Records provided START

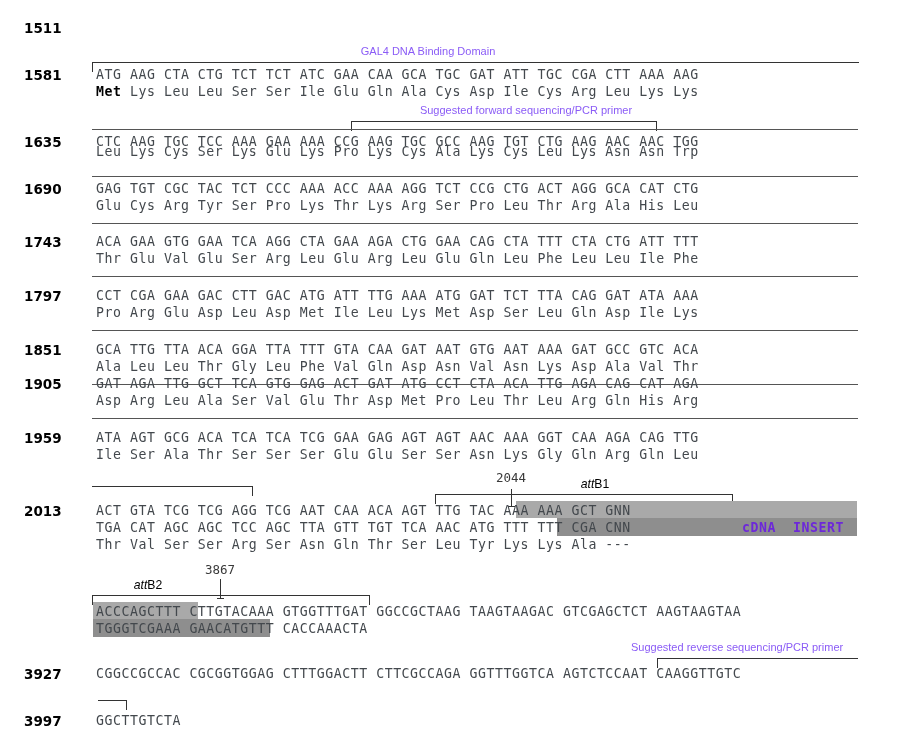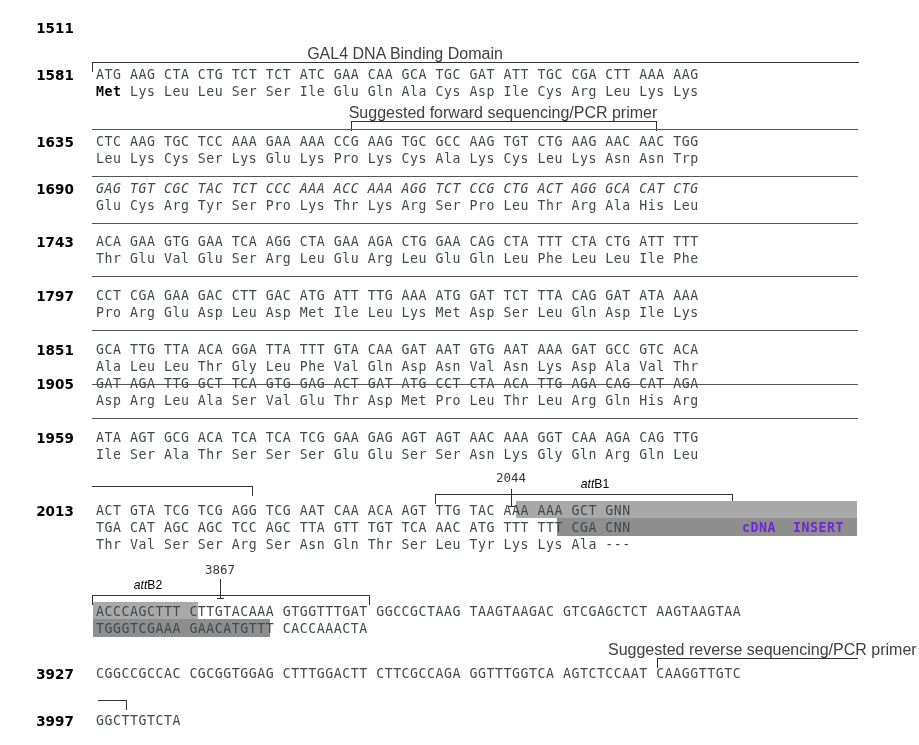--- a/index.html
+++ b/index.html
@@ -9,7 +9,7 @@
   .seqmap{position:absolute;left:0;top:0;width:919px;height:745px;}
 
   
-  .coord{position:absolute;width:62px;text-align:center;
+  .coord{position:absolute;width:62px;text-align:left;
          font-family:"DejaVu Sans",sans-serif;font-weight:bold;
          font-size:13.5px;letter-spacing:0px;color:#000;}
 

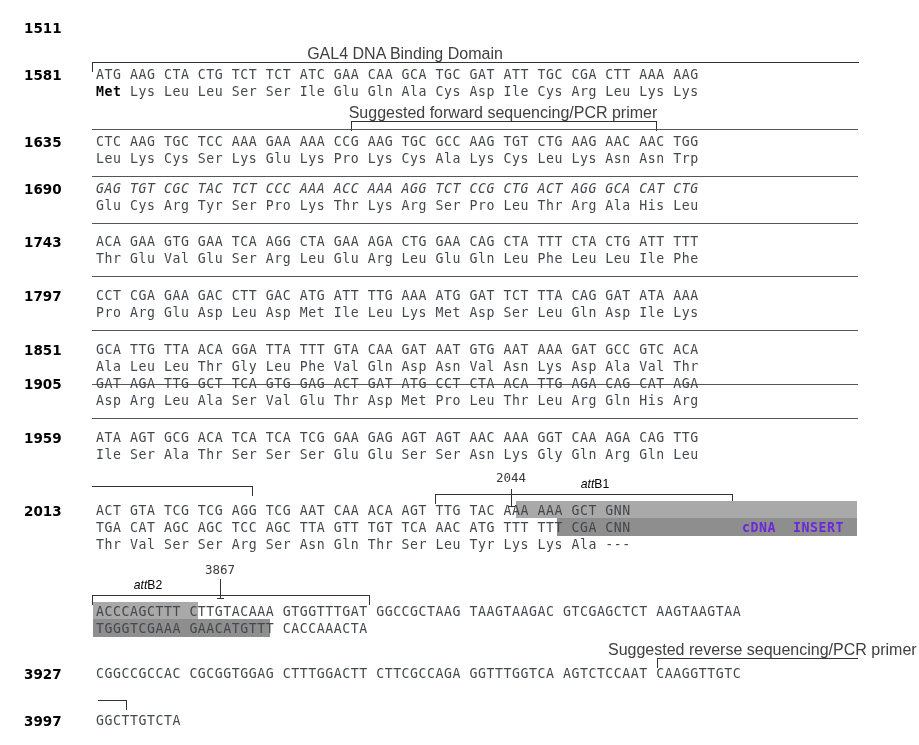--- a/index.html
+++ b/index.html
@@ -23,7 +23,7 @@
 
   
   .cap{position:absolute;font-family:"Liberation Sans",sans-serif;
-       font-size:16px;color:#404040;white-space:nowrap;}
+       font-size:11px;color:#8b5cf6;white-space:nowrap;margin-left:23px;}
   .cap.center{transform:translateX(-50%);}
 
   

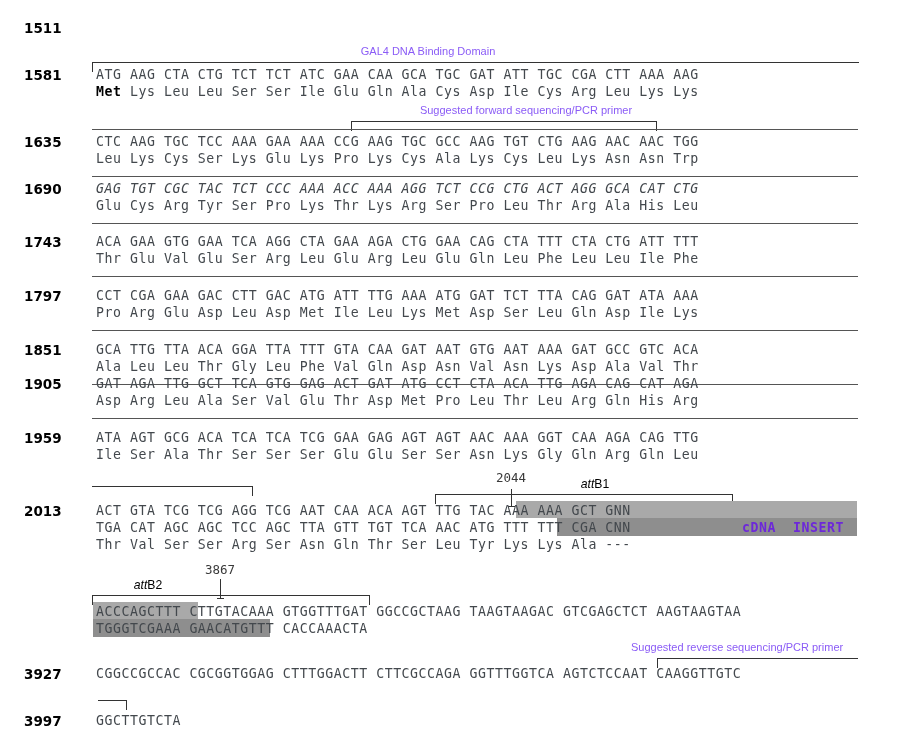--- a/index.html
+++ b/index.html
@@ -77,7 +77,7 @@
 
   <div class="coord" style="left:24px;top:134px;">1635</div>
   <div class="seq nt" style="top:134px;">CTC AAG TGC TCC AAA GAA AAA CCG AAG TGC GCC AAG TGT CTG AAG AAC AAC TGG</div>
-  <div class="seq aa" style="top:151px;">Leu Lys Cys Ser Lys Glu Lys Pro Lys Cys Ala Lys Cys Leu Lys Asn Asn Trp</div>
+  <div class="seq aa" style="top:144px;">Leu Lys Cys Ser Lys Glu Lys Pro Lys Cys Ala Lys Cys Leu Lys Asn Asn Trp</div>
   <div class="hr" style="left:92px;top:176px;width:766px;"></div>
 
   <div class="coord" style="left:24px;top:181px;">1690</div>

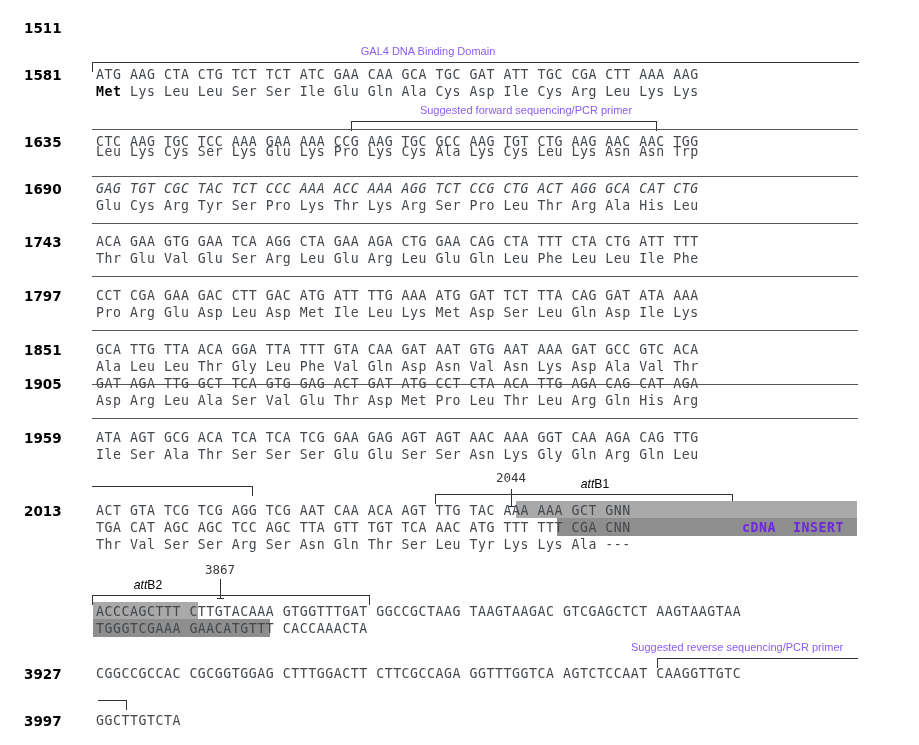--- a/index.html
+++ b/index.html
@@ -81,7 +81,7 @@
   <div class="hr" style="left:92px;top:176px;width:766px;"></div>
 
   <div class="coord" style="left:24px;top:181px;">1690</div>
-  <div class="seq nt" style="top:181px;font-style:italic;">GAG TGT CGC TAC TCT CCC AAA ACC AAA AGG TCT CCG CTG ACT AGG GCA CAT CTG</div>
+  <div class="seq nt" style="top:181px;">GAG TGT CGC TAC TCT CCC AAA ACC AAA AGG TCT CCG CTG ACT AGG GCA CAT CTG</div>
   <div class="seq aa" style="top:198px;">Glu Cys Arg Tyr Ser Pro Lys Thr Lys Arg Ser Pro Leu Thr Arg Ala His Leu</div>
   <div class="hr" style="left:92px;top:223px;width:766px;"></div>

Records provided END

▶ [Instructions for the task]
Only the lines holding the string "absolute" are needed; copy each of them from the material above.

▶ [Your response]
   .seqmap{position:absolute;left:0;top:0;width:919px;height:745px;}
-  .coord{position:absolute;width:62px;text-align:center;
+  .coord{position:absolute;width:62px;text-align:left;
   .cap{position:absolute;font-family:"Liberation Sans",sans-serif;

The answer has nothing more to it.